Kommentar
Nach ständiger Rechtsprechung des BFH müssen zwar Bilanzen für Zwecke der Veranlagung und der Gewinnfeststellung grundsätzlich im Fehlerjahr und in den Folgejahren berichtigt werden. Ist eine solche Berichtigung aber nicht mehr möglich, weil die entsprechenden Feststellungs- und Veranlagungsbescheide bestandskräftig sind und nicht mehr geändert werden können, ist die Korrektur grundsätzlich in der Schlußbilanz des ersten Jahres nachzuholen, in welchem dies mit steuerlicher Wirkung möglich ist ( Bilanzänderung/-berichtigung ).
Der Senat verkennt nicht, daß die hierdurch bedingte Erhöhung des festzustellenden Gewinns in der Literatur vor allem im Hinblick auf den Wortlaut des § 4 EStG und mit Rücksicht auf die Geltungsgrenzen der Bestandskraft von Steuerbescheiden sowie das Rechtsinstitut der Verjährung auf Kritik gestoßen ist (vgl. insbesondere Weber-Grellet in Kirchhof/Söhn, EStG, § 4 Rdnr. C 33 ff., m.w. N.). Gleichwohl geben diese Erwägungen keine Veranlassung, von der langjährigen Rechtsprechung des BFH zum formellen Bilanzenzusammenhang abzurücken. Letzteres wäre nur dann gerechtfertigt, wenn hierfür schwerwiegende sachliche Gründe erkennbar wären, die es geboten erscheinen ließen, die Rechtswerte der Rechtssicherheit sowie des Vertrauensschutzes zurückzustellen. Gründe dieser Art vermag der Senat nicht zu erkennen; insbesondere sind die angesprochenen Einwände in der Rechtsprechung des BFH schon mehrfach ausführlich erörtert und gewürdigt worden.
Link zur Entscheidung
BFH, Urteil vom 28.04.1998, VIII R 46/96
Anmerkung:
Mit dieser Entscheidung hat der BFH seine stets befürwortete Lehre vom formellen Bilanzenzusammenhang bestätigt und damit der von einem Teil der Literatur vertretenen Lehre vom materiellen Bilanzenzusammenhang einmal mehr eine Absage erteilt .
Im Streitfall war dem Finanzamt im Jahr 1989 durch eine Selbstanzeige der Klägerin bekannt geworden, daß diese bereits seit 1948 unzutreffend Teile ihres Vorratsvermögens nicht in ihren Bilanzen aktiviert hatte. Da zum Zeitpunkt der Selbstanzeige die Verjährungsfristen bis einschließlich 1977 bereits abgelaufen waren, erhöhte das Finanzamt in dem angefochtenen Gewinnfeststellungsbescheid 1978 den Gewinn der Klägerin um den vom Finanzamt in der Bilanz zum 31. 12. 1978 nachaktivierten Vorratsbestand von rd. 2,4 Mio. DM. Die Klägerin meinte demgegenüber, daß diese Bestandserhöhung bereits in ihrer Bilanz zum 31. 12. 1977 = 1. 1. 1978 zu erfassen gewesen sei mit der Folge, daß die daraus resultierenden Mehrsteuern wegen Ablaufs der Festsetzungsfristen nicht nacherhoben werden könnten.

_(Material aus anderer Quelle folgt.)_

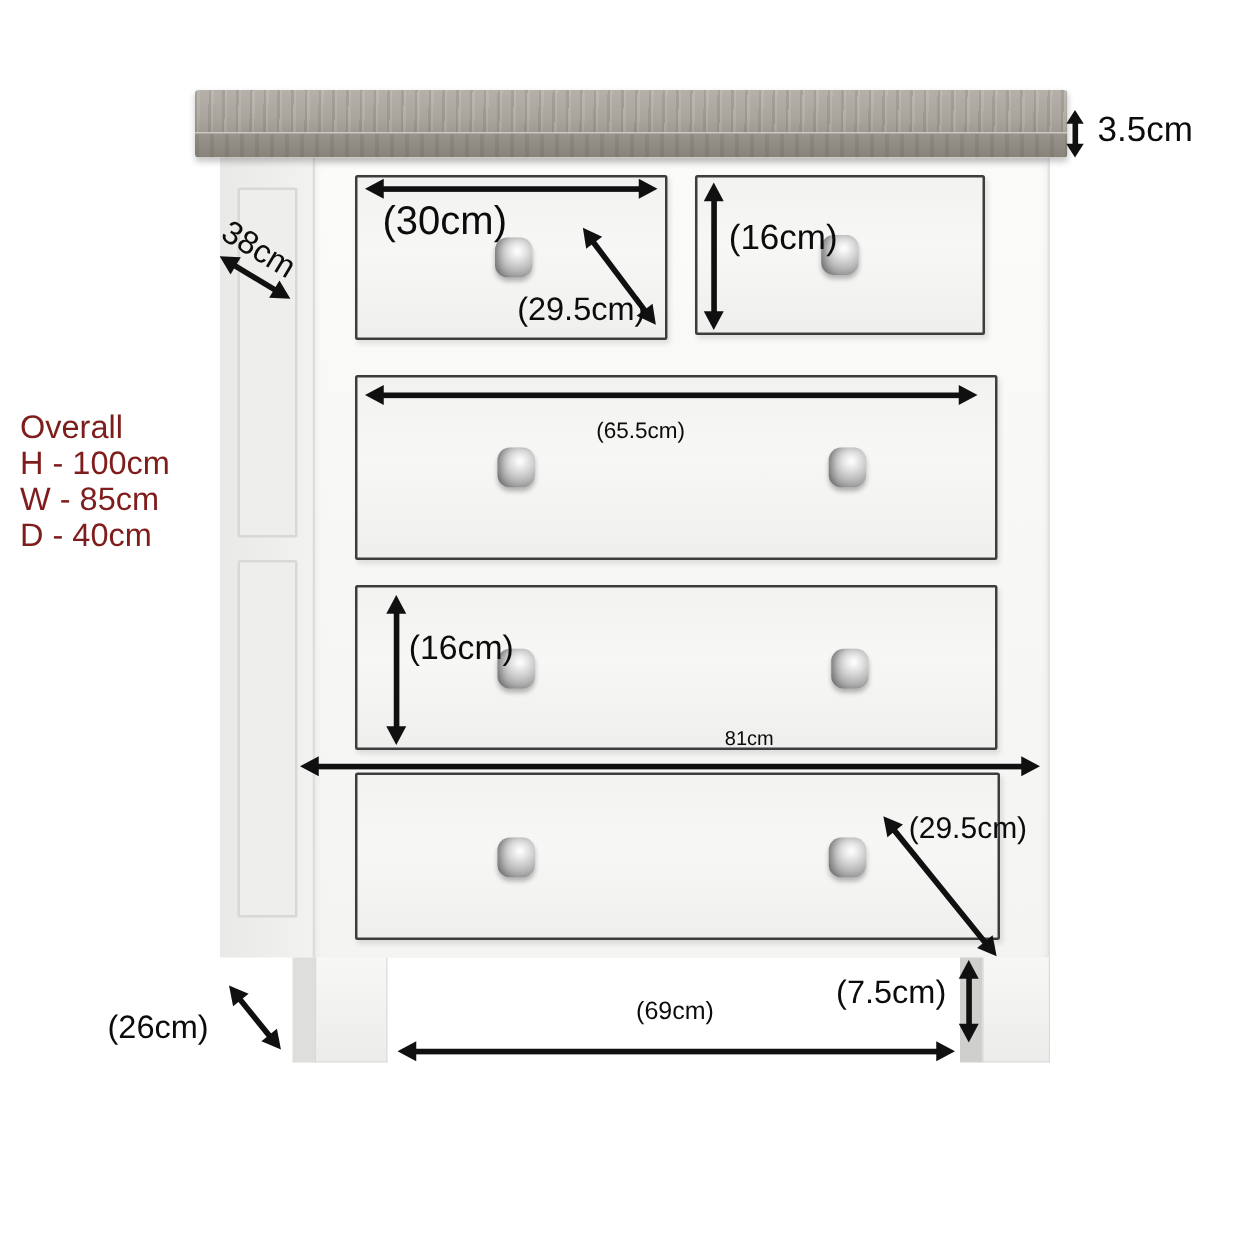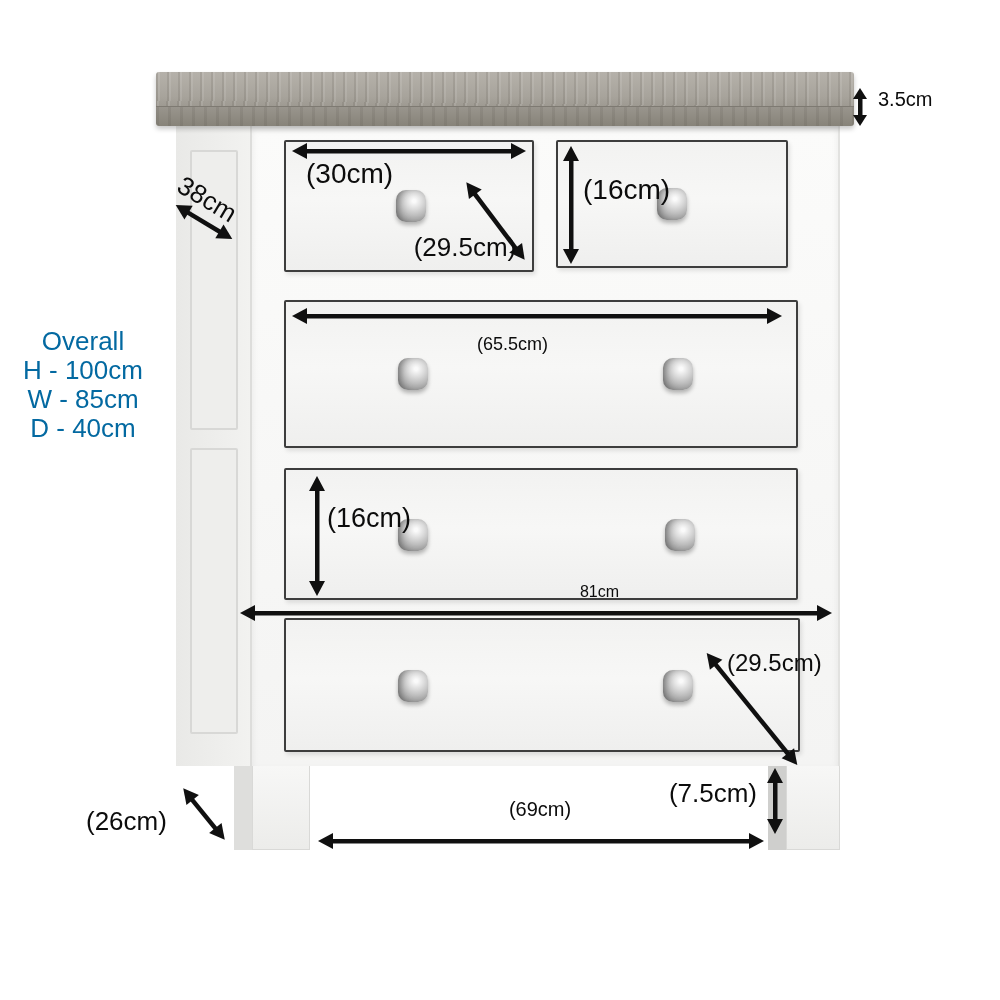--- a/index.html
+++ b/index.html
@@ -146,7 +146,7 @@
   </div>
 
   <div class="av sm" style="left:850px;top:88px;height:38px;"></div>
-  <div class="lbl" style="left:878px;top:88px;font-size:20px;">3.5cm</div>
+  <div class="lbl" style="left:878px;top:88px;font-size:28px;">3.5cm</div>
 
   <div class="lbl" style="left:164px;top:184px;width:86px;text-align:center;font-size:26px;transform:rotate(31deg);">38cm</div>
   <div class="ah" style="left:171px;top:212px;width:66px;transform:rotate(31deg);"></div>

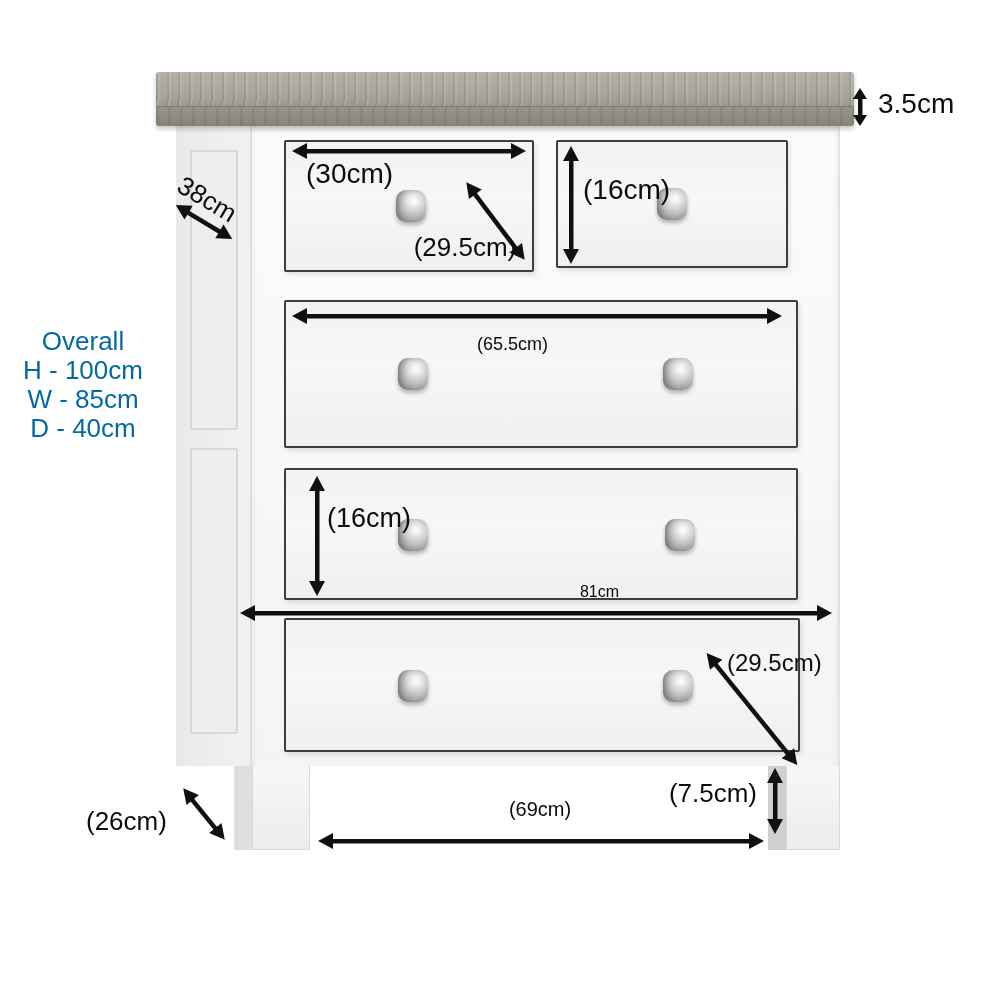--- a/index.html
+++ b/index.html
@@ -152,7 +152,7 @@
   <div class="ah" style="left:171px;top:212px;width:66px;transform:rotate(31deg);"></div>
 
   <div class="ah" style="left:292px;top:141px;width:234px;"></div>
-  <div class="lbl" style="left:306px;top:158px;font-size:28px;text-align:center;">(30cm)</div>
+  <div class="lbl" style="left:306px;top:158px;font-size:32px;text-align:center;">(30cm)</div>
 
   <div class="ah" style="left:447px;top:211px;width:97px;transform:rotate(53deg);"></div>
   <div class="lbl" style="left:404px;top:232px;width:122px;text-align:center;font-size:26px;">(29.5cm)</div>

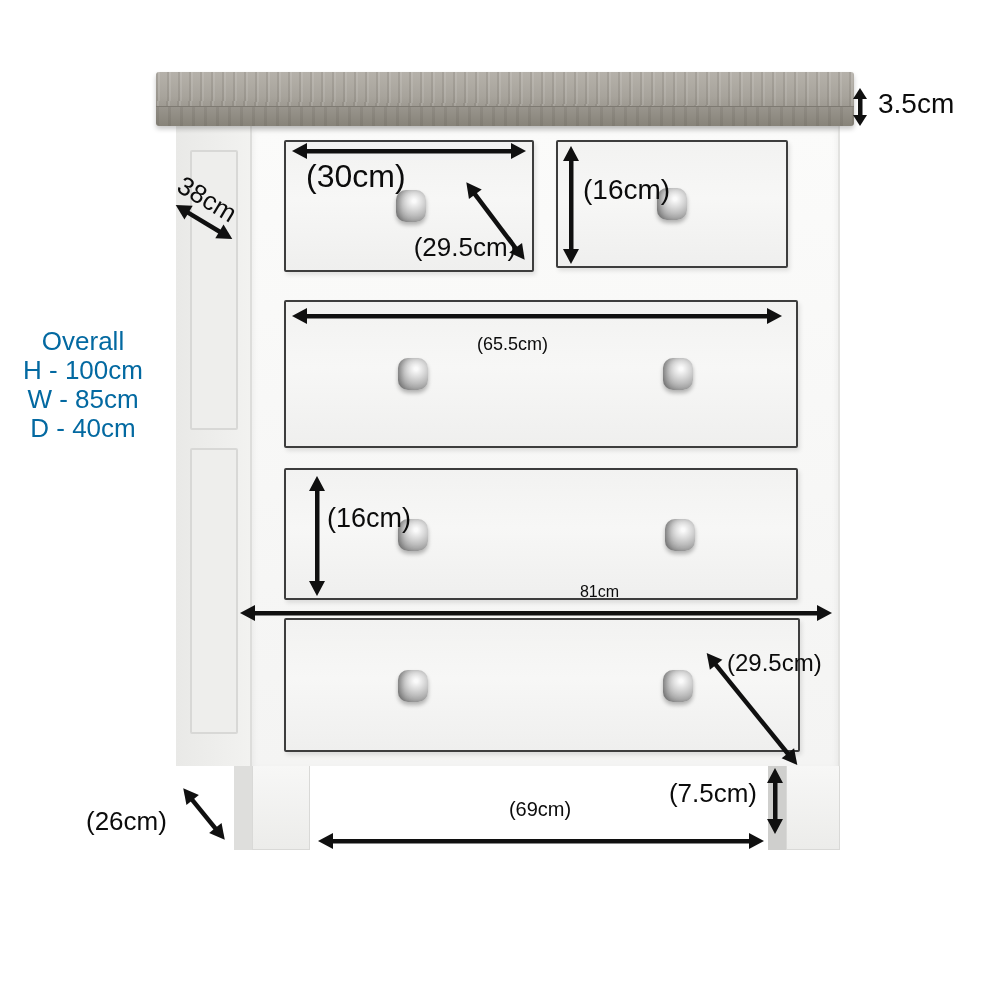--- a/index.html
+++ b/index.html
@@ -90,7 +90,7 @@
   .lbl { position:absolute; white-space:nowrap; color:#0c0c0c; }
   .overall {
     position:absolute; left:16px; top:327px; width:134px;
-    text-align:center; font-size:26px; line-height:29px; color:#0369a1;
+    text-align:left; font-size:26px; line-height:29px; color:#7f1d1d;
   }
   .footnote {
     position:absolute; left:50%; transform:translateX(-50%);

M. E. ist die vom BFH vertretene Lehre vom formellen Bilanzenzusammenhang trotz einer Reihe von konstruktiv-dogmatischen Bedenken der Gegenauffassung vom materiellen Bilanzenzusammenhang wegen ihrer enormen praktischen Vorteile vorzuziehen. Sie bietet nämlich die Handhabe dafür, daß in der Vergangenheit unterlaufene Bilanzierungsfehler sowohl zugunsten wie zu Lasten des Steuerpflichtigen wenigstens mit Wirkung für die Zukunft „ausgebügelt” werden können. Ohne die Lehre vom formellen Bilanzenzusammenhang geriete jede Betriebsprüfung sowohl für den Prüfer als auch für den Steuerpflichtigen zur Tortur. Jeder Bilanzposten müßte hinsichtlich seines Ansatzes und seiner Bewertung genauestens „unter die Lupe genommen” werden. Zeitaufwendige Untersuchungen unter Einschluß der Einholung von Wertgutachten sowie (Rechts-)Streitigkeiten – insbesondere in bezug auf die Berechtigung von Teilwertabschreibungen sowie der Bildung und Auflösung von Rückstellungen – wären die Folge. Auch die Lehre vom materiellen Bilanzenzusammenhang könnte schwerlich ohne Ausnahmen und Korrektive auskommen, die von der Rechtsprechung erst noch herausgearbeitet werden müßten. Dies würde zumindest für eine Übergangszeit zu erheblichen Rechtsunsicherheiten führen.